## SUPPLIED INFORMATION

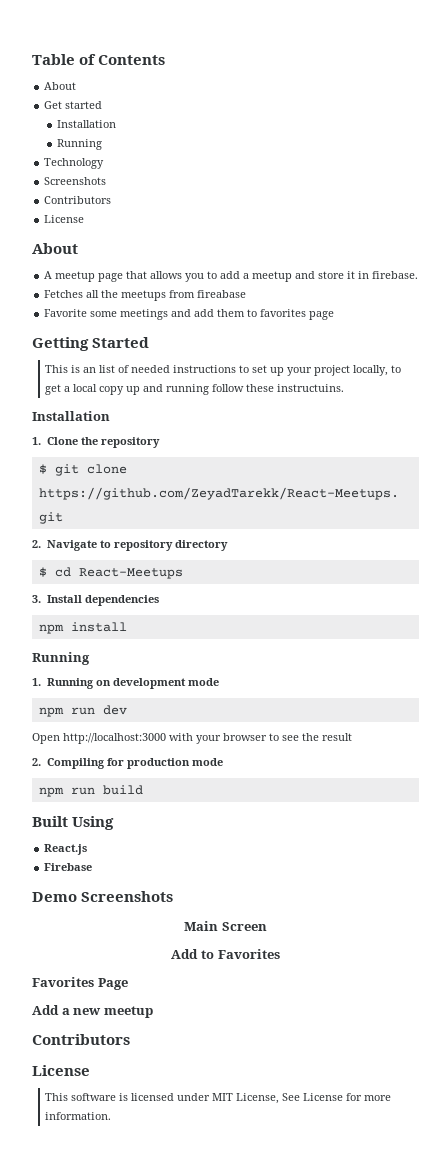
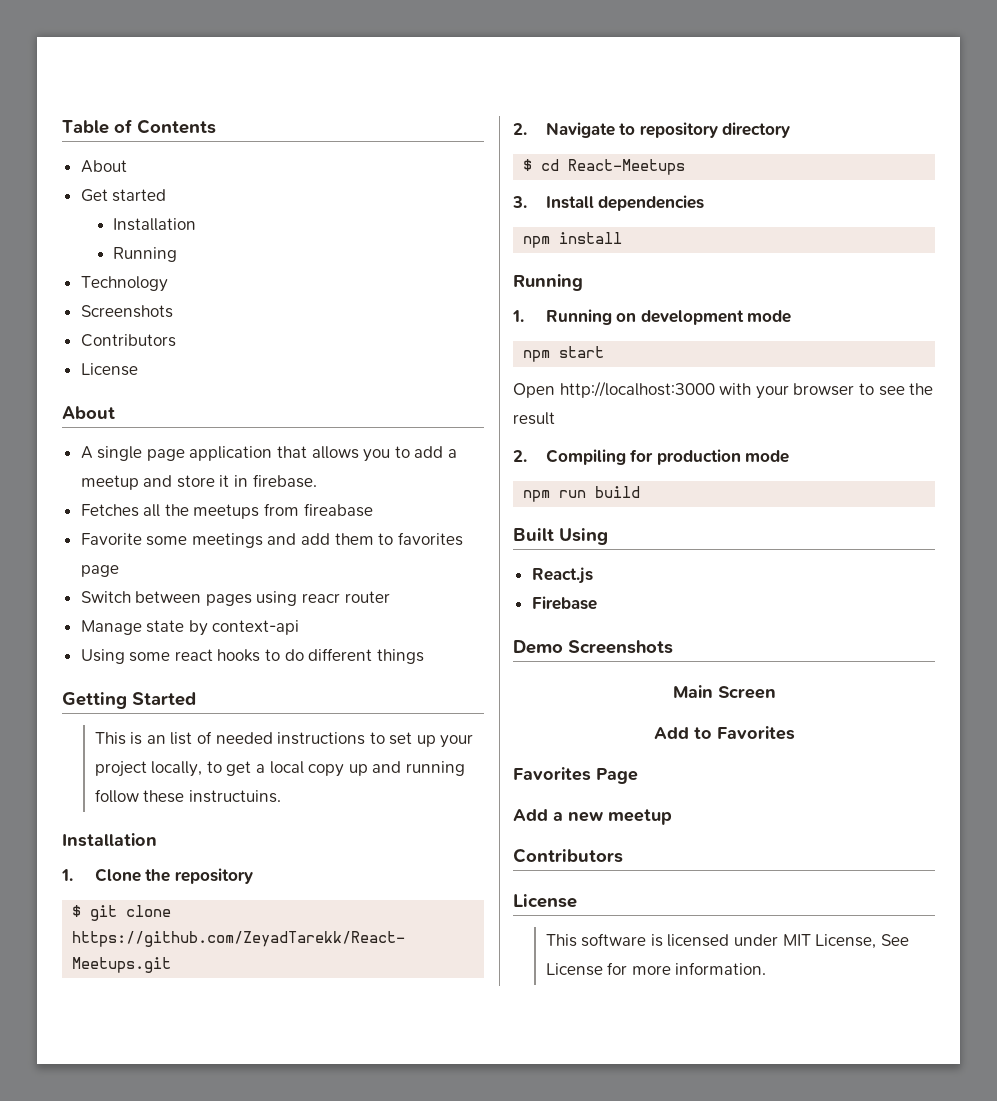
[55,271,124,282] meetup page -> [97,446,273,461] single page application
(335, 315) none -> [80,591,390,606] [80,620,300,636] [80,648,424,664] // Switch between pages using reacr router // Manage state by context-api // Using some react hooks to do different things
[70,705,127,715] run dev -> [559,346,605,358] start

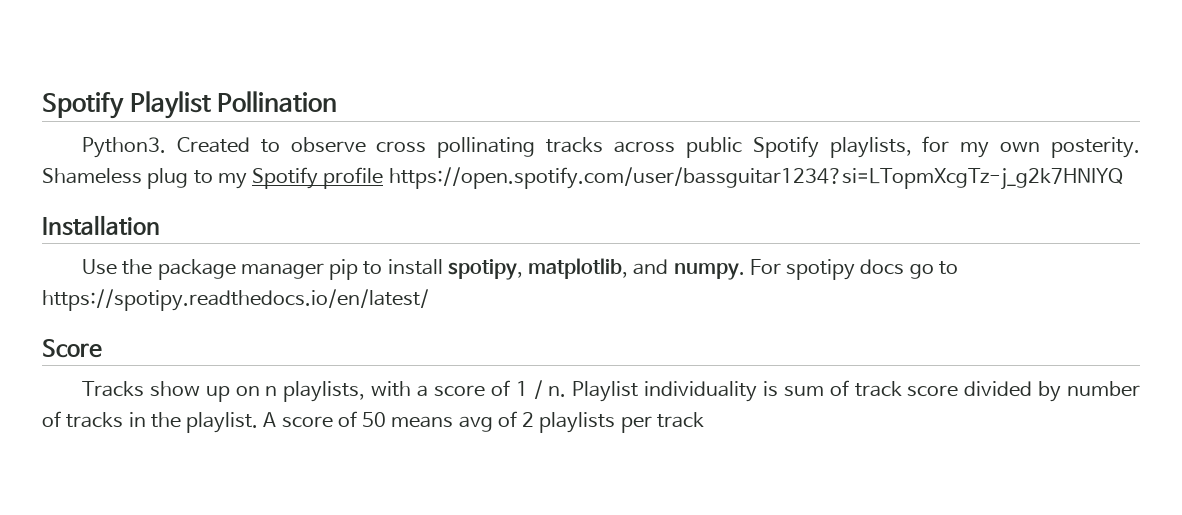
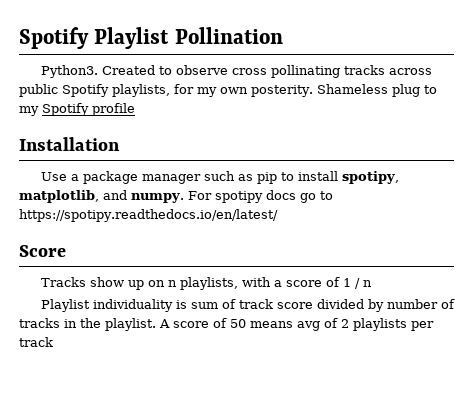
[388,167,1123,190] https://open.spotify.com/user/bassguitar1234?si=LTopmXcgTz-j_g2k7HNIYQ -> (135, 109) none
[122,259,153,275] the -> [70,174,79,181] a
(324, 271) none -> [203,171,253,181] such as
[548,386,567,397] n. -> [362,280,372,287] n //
* * *
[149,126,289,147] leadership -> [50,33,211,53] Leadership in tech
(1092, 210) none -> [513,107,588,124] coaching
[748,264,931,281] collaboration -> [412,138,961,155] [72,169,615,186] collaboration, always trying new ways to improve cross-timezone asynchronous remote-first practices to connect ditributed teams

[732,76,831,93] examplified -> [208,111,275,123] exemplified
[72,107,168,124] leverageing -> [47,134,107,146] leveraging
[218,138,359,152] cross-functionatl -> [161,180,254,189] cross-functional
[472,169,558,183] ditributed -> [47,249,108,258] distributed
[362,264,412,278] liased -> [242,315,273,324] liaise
* * *
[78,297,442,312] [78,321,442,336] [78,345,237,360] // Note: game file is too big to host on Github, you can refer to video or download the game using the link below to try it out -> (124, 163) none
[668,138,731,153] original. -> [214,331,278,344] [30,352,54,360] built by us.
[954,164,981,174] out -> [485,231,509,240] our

## WORK REQUEST
Take the entries above and return only the lines from the one with "[122,259,153,275] the -> [70,174,79,181] a" to the one with "[548,386,567,397] n. ->", both included, unchanged.

## EXPECTED ANSWER
[122,259,153,275] the -> [70,174,79,181] a
(324, 271) none -> [203,171,253,181] such as
[548,386,567,397] n. -> [362,280,372,287] n //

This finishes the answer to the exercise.